New Teaching Series
The Lord is my Shepherd
Psalm 23 is perhaps the best known chapter in the whole of the Bible. It has been called the “Psalm of Psalms.” But while Psalm 23 is “known” to many, its truth is foreign to most.
It is counter cultural (in our busyness) to slow down long enough to allow the deep truths of Scripture to penetrate our souls. For 6 weeks we’re going to savour the meal of Psalm 23. We’re not going to take a power-nap in the green pastures, nor are we going to take a speedboat through the still waters; and neither will we scamper & dash through the valley of the shadow of death just so its shadow can’t catch us. We won’t grab take-aways on the run – we’ll sit long at the table especially prepared for us by the Lord. We certainly won’t do a brief overnight stop in the B&B of the Lord. We’re going to stop, we’re going to meditate, we’re going to ponder & mull over, we’re going to value & examine – we’re going to see our Lord in the most intimately personal relationship with his sheep; we’re going to cherish every sight of Him, take note of every sound, going to be infused by every smell, savour every taste, and experience every touch.

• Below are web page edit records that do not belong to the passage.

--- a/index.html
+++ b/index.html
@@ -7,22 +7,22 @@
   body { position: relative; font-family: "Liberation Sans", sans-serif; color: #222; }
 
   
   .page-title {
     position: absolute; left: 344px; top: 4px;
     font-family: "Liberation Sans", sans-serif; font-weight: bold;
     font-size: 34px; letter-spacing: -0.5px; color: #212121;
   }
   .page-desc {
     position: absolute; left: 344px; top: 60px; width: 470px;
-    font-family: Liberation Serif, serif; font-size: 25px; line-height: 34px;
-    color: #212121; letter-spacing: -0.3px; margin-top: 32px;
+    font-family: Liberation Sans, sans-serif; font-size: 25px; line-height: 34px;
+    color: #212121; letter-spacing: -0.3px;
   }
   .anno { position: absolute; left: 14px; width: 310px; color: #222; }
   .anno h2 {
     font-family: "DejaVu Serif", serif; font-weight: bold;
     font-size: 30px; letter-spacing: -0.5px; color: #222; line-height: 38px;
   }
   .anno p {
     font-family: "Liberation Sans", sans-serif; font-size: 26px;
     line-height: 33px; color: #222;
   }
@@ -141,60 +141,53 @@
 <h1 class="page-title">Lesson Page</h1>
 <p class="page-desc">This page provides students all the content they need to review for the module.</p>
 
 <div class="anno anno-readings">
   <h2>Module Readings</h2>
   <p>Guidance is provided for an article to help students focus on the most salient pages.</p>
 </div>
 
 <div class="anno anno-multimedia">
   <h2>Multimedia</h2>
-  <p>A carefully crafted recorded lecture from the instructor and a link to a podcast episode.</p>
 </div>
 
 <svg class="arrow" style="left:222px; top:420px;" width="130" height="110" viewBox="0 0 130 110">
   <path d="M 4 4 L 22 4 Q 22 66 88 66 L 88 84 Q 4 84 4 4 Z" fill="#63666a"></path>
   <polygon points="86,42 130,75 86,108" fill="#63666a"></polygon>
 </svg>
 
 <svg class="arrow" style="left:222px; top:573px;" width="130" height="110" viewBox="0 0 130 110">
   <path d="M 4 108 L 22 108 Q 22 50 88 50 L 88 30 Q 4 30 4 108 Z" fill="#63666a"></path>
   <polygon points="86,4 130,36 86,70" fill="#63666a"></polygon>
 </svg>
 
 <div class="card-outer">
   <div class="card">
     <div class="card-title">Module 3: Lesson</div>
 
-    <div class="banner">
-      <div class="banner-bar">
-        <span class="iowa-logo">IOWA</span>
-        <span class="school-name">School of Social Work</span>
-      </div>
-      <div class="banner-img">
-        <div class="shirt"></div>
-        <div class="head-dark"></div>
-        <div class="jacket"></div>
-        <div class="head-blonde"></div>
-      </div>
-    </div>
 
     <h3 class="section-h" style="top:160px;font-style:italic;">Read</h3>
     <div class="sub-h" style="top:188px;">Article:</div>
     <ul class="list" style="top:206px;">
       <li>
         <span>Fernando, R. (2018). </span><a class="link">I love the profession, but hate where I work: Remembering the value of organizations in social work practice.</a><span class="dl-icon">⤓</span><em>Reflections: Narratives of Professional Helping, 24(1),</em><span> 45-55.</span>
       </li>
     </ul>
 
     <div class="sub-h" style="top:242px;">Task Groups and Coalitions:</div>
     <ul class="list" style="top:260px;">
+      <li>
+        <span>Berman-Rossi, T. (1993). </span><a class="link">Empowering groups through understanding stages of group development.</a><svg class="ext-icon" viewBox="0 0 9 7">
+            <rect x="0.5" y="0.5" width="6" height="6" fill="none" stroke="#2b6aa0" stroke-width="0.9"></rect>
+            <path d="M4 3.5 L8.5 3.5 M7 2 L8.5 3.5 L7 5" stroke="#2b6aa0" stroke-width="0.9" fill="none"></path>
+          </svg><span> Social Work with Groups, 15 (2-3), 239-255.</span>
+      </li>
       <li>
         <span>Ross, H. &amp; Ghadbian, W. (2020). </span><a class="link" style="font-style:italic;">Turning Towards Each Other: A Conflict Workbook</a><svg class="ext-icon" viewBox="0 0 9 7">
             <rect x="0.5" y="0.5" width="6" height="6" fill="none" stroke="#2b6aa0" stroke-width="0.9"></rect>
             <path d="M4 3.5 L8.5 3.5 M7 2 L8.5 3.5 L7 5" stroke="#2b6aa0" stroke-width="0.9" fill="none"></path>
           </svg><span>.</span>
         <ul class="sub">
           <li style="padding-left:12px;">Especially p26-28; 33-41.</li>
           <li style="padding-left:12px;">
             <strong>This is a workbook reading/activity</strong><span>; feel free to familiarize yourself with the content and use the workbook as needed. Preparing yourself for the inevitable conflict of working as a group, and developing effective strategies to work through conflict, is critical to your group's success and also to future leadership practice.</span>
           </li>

I am trusting that our lives will be changed and our perspective reoriented – that we would be sheep who follow the Good Shepherd wherever He leads!
- WEEK 1: Who Leads You? Contentment in Christ (Psalm 23:1)
- WEEK 2: What Every Sheep Is Searching For – Sufficiency in Christ (Psalm 23:2)
- WEEK 3: Back On My Feet Again – Restoration in Christ (Psalm 23:3)
- WEEK 4: The Valley of Death-Shadow – Nearness in Christ (Psalm 23:4)
- WEEK 5: Enemies, Pests & Abundance – Protection in Christ (Psalm 23:5)
- WEEK 6: Hunted Down & Home – Intimacy in Christ (Psalm 23:6)
The twenty-third Psalm is the nightingale of the Psalms. It has charmed more griefs to rest than all the philosophy of the world. It has remanded to their dungeon more felon thoughts, more black doubts, more thieving sorrows, than there are sands on the sea-shore. It has comforted the noble host of the poor. It has sung courage to the army of the disappointed. It has poured … consolation into the heart of the sick, of captives in dungeons, of widows in their pinching griefs, of orphans in their loneliness. Dying soldiers have died easier as it was read to them; ghastly hospitals have been illuminated; it has visited the prisoner, and broken his chains … Nor is its work done. It will go singing to your children and my children, and to their children, through all the generations of time.